Start of Material for this exercise

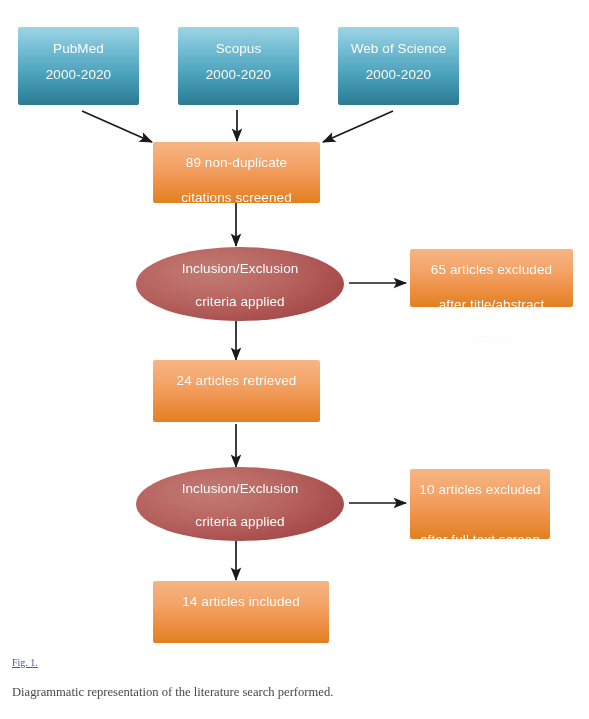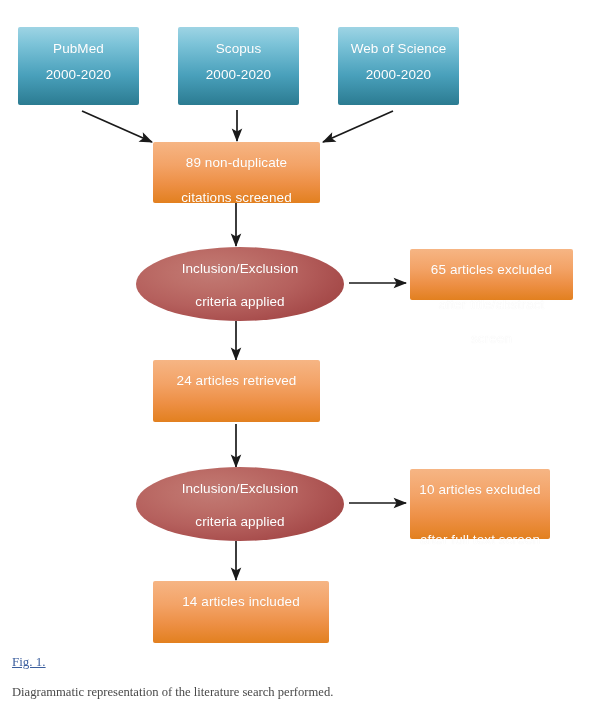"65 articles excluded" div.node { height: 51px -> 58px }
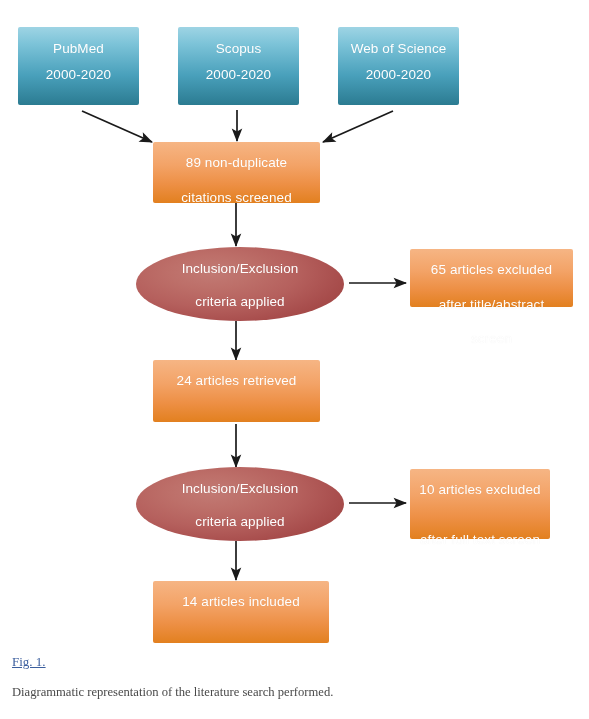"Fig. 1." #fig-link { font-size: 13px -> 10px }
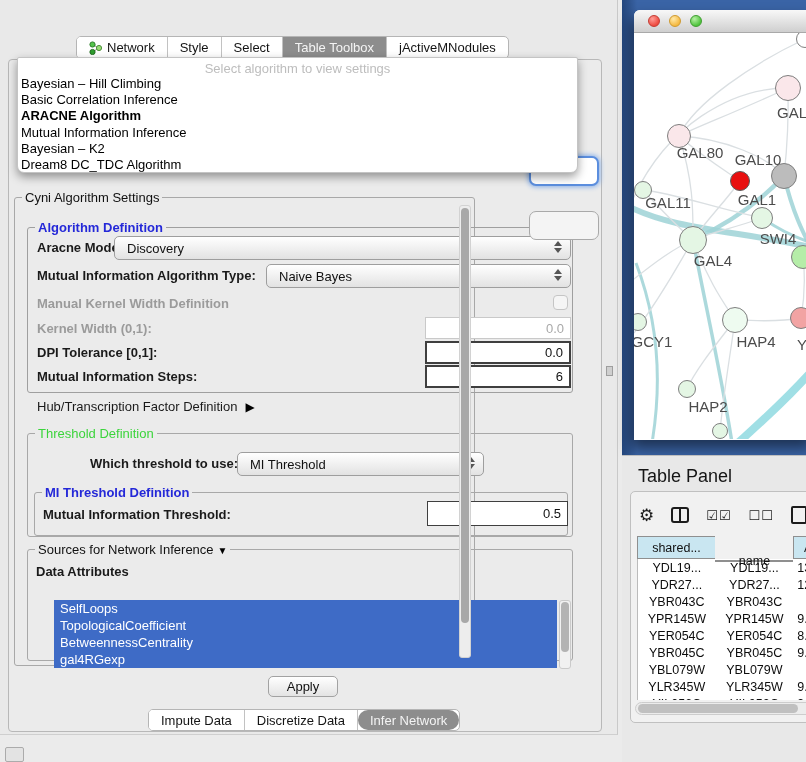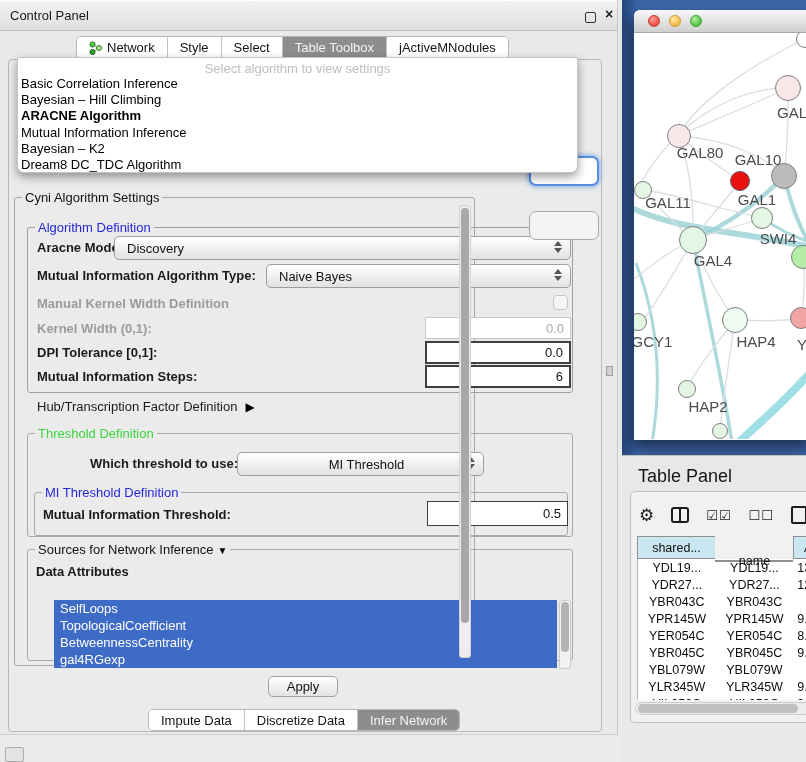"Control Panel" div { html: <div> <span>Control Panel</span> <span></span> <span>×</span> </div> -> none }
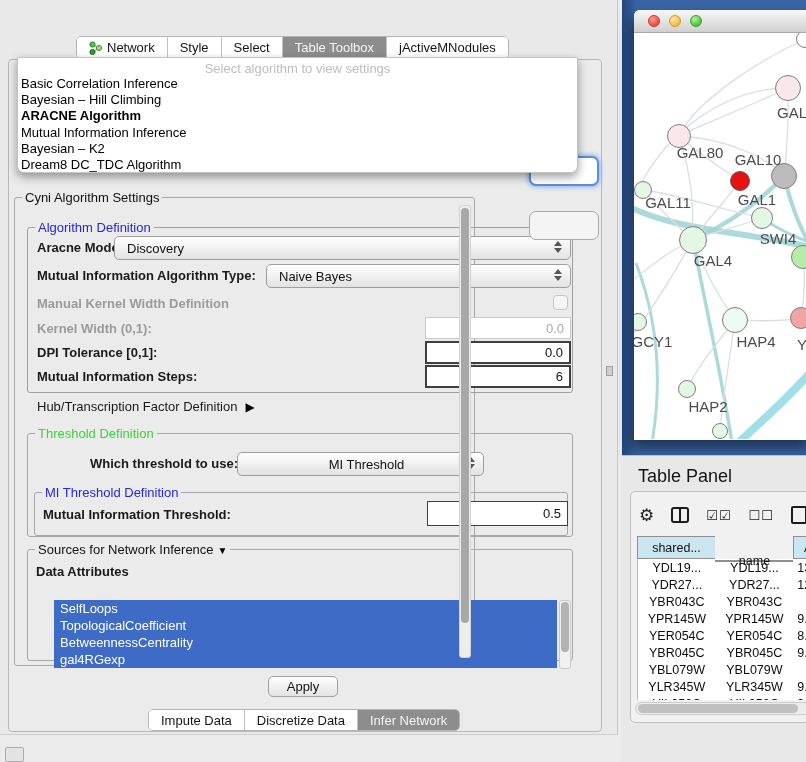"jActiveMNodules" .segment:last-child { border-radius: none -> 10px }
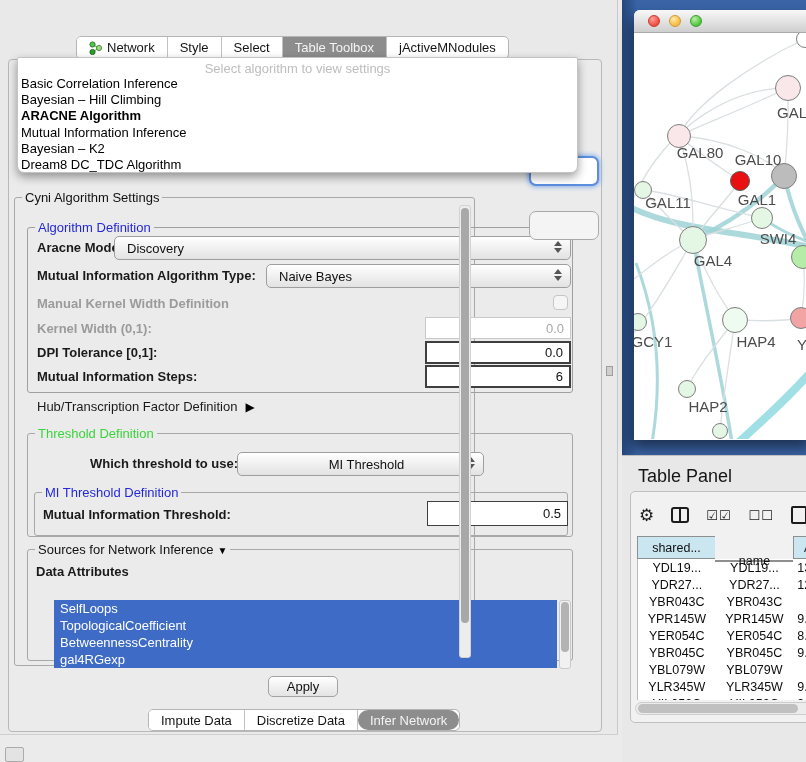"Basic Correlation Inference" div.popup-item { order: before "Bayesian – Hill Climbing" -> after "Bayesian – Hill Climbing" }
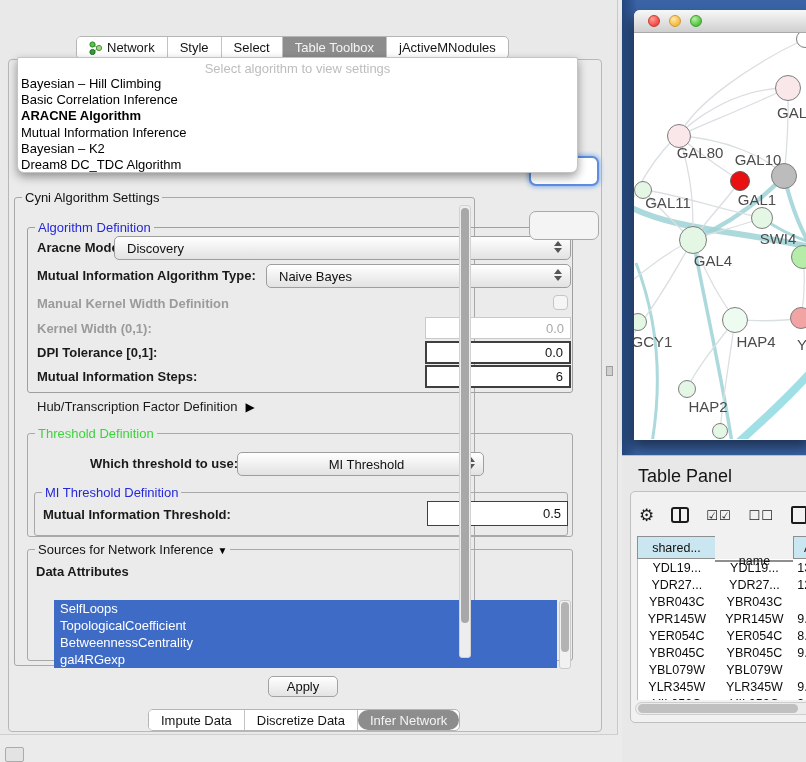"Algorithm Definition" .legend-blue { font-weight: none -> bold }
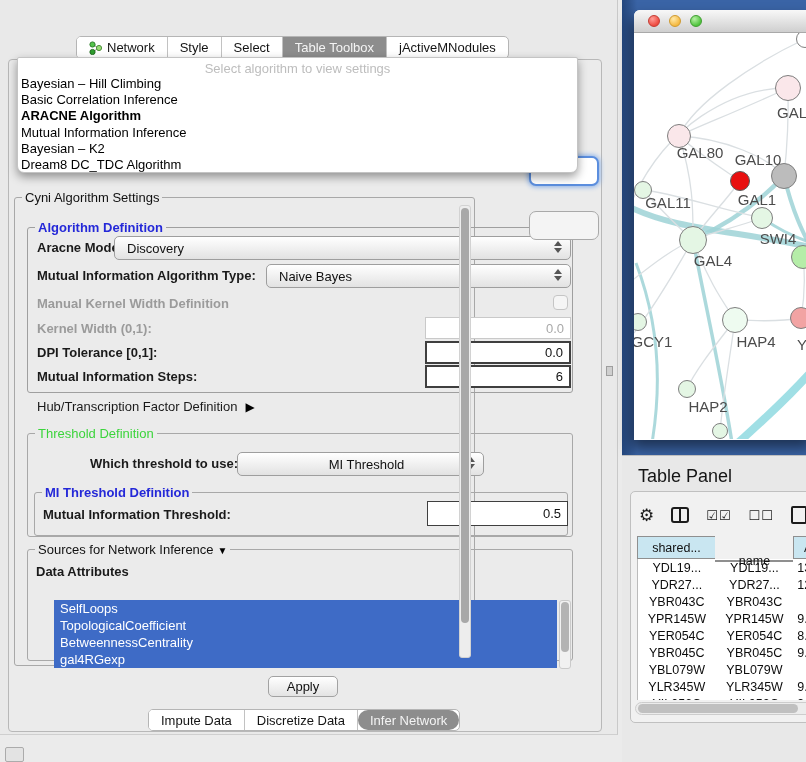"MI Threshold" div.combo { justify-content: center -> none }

End of Material for this exercise

#### [Task directions]
Copy every line of the data word for word, omitting the images.

#### [Response]
"65 articles excluded" div.node { height: 51px -> 58px }
"Fig. 1." #fig-link { font-size: 13px -> 10px }
"Control Panel" div { html: <div> <span>Control Panel</span> <span></span> <span>×</span> </div> -> none }
"jActiveMNodules" .segment:last-child { border-radius: none -> 10px }
"Basic Correlation Inference" div.popup-item { order: before "Bayesian – Hill Climbing" -> after "Bayesian – Hill Climbing" }
"Algorithm Definition" .legend-blue { font-weight: none -> bold }
"MI Threshold" div.combo { justify-content: center -> none }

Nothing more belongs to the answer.